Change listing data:
◇ ◇ ◇ ◇
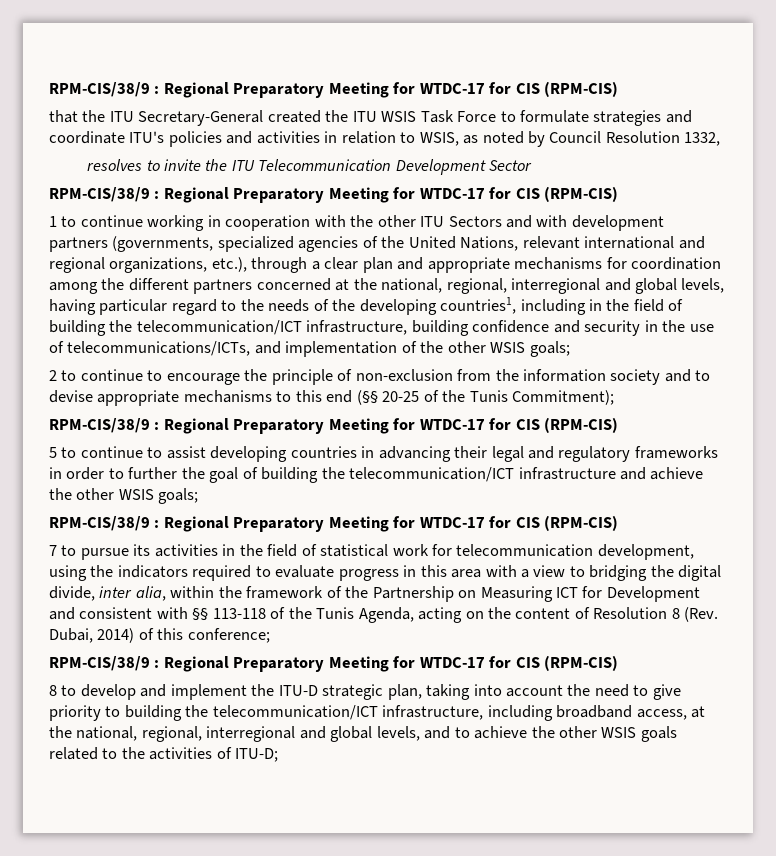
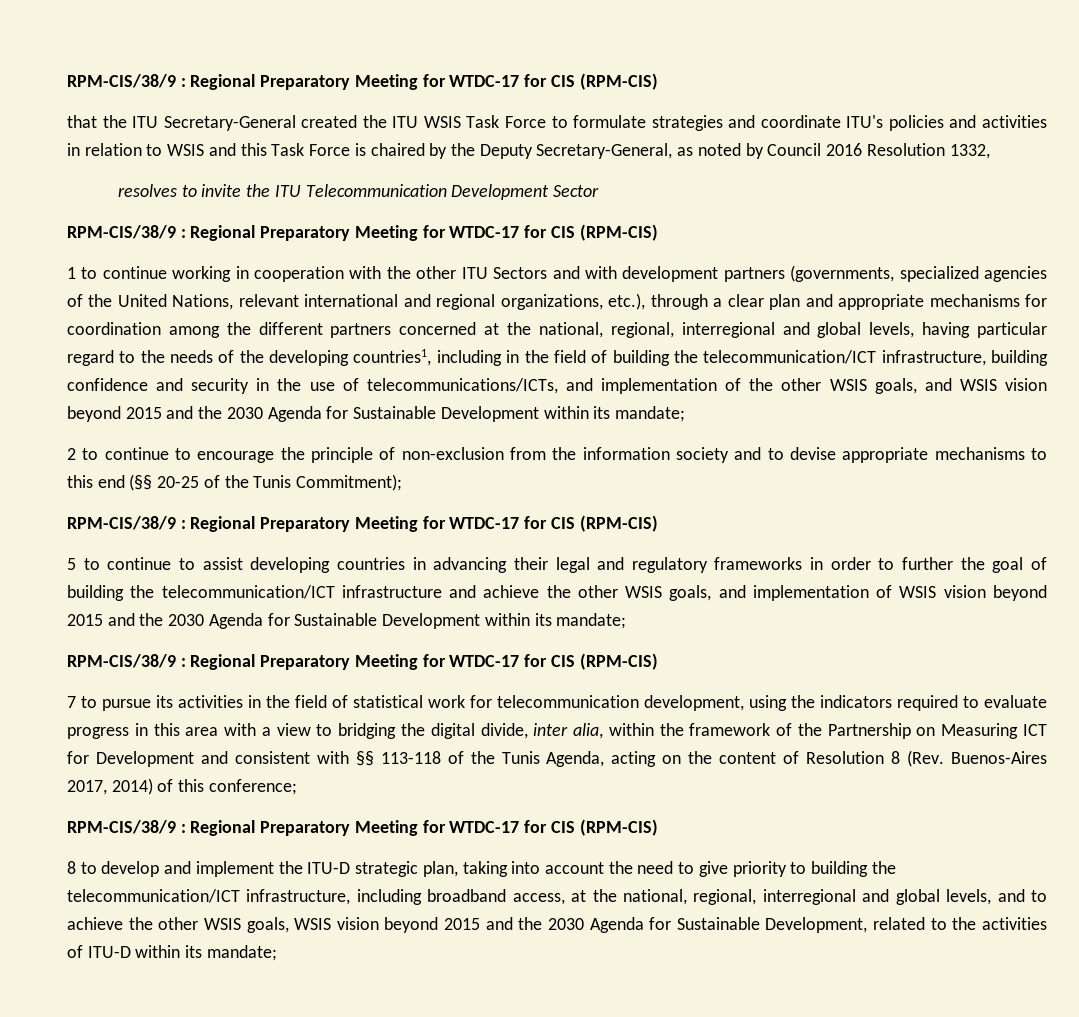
- that the ITU Secretary-General created the ITU WSIS Task Force to formulate strategies and coordinate ITU's policies and activities in relation to WSIS, as noted by Council Resolution 1332,
+ that the ITU Secretary-General created the ITU WSIS Task Force to formulate strategies and coordinate ITU's policies and activities in relation to WSIS and this Task Force is chaired by the Deputy Secretary-General, as noted by Council 2016 Resolution 1332,
- 1 to continue working in cooperation with the other ITU Sectors and with development partners (governments, specialized agencies of the United Nations, relevant international and regional organizations, etc.), through a clear plan and appropriate mechanisms for coordination among the different partners concerned at the national, regional, interregional and global levels, having particular regard to the needs of the developing countries1, including in the field of building the telecommunication/ICT infrastructure, building confidence and security in the use of telecommunications/ICTs, and implementation of the other WSIS goals;
+ 1 to continue working in cooperation with the other ITU Sectors and with development partners (governments, specialized agencies of the United Nations, relevant international and regional organizations, etc.), through a clear plan and appropriate mechanisms for coordination among the different partners concerned at the national, regional, interregional and global levels, having particular regard to the needs of the developing countries1, including in the field of building the telecommunication/ICT infrastructure, building confidence and security in the use of telecommunications/ICTs, and implementation of the other WSIS goals, and WSIS vision beyond 2015 and the 2030 Agenda for Sustainable Development within its mandate;
- 5 to continue to assist developing countries in advancing their legal and regulatory frameworks in order to further the goal of building the telecommunication/ICT infrastructure and achieve the other WSIS goals;
+ 5 to continue to assist developing countries in advancing their legal and regulatory frameworks in order to further the goal of building the telecommunication/ICT infrastructure and achieve the other WSIS goals, and implementation of WSIS vision beyond 2015 and the 2030 Agenda for Sustainable Development within its mandate;
- 7 to pursue its activities in the field of statistical work for telecommunication development, using the indicators required to evaluate progress in this area with a view to bridging the digital divide, inter alia, within the framework of the Partnership on Measuring ICT for Development and consistent with §§ 113-118 of the Tunis Agenda, acting on the content of Resolution 8 (Rev. Dubai, 2014) of this conference;
+ 7 to pursue its activities in the field of statistical work for telecommunication development, using the indicators required to evaluate progress in this area with a view to bridging the digital divide, inter alia, within the framework of the Partnership on Measuring ICT for Development and consistent with §§ 113-118 of the Tunis Agenda, acting on the content of Resolution 8 (Rev. Buenos-Aires 2017, 2014) of this conference;
- 8 to develop and implement the ITU-D strategic plan, taking into account the need to give priority to building the telecommunication/ICT infrastructure, including broadband access, at the national, regional, interregional and global levels, and to achieve the other WSIS goals related to the activities of ITU-D;
+ 8 to develop and implement the ITU-D strategic plan, taking into account the need to give priority to building the telecommunication/ICT infrastructure, including broadband access, at the national, regional, interregional and global levels, and to achieve the other WSIS goals, WSIS vision beyond 2015 and the 2030 Agenda for Sustainable Development, related to the activities of ITU-D within its mandate;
◇ ◇ ◇ ◇
WHAT THIS TASK INVOLVES:
For every line above that has "taking" in it, copy the line.

ANSWER TO THIS TASK:
- 8 to develop and implement the ITU-D strategic plan, taking into account the need to give priority to building the telecommunication/ICT infrastructure, including broadband access, at the national, regional, interregional and global levels, and to achieve the other WSIS goals related to the activities of ITU-D;
+ 8 to develop and implement the ITU-D strategic plan, taking into account the need to give priority to building the telecommunication/ICT infrastructure, including broadband access, at the national, regional, interregional and global levels, and to achieve the other WSIS goals, WSIS vision beyond 2015 and the 2030 Agenda for Sustainable Development, related to the activities of ITU-D within its mandate;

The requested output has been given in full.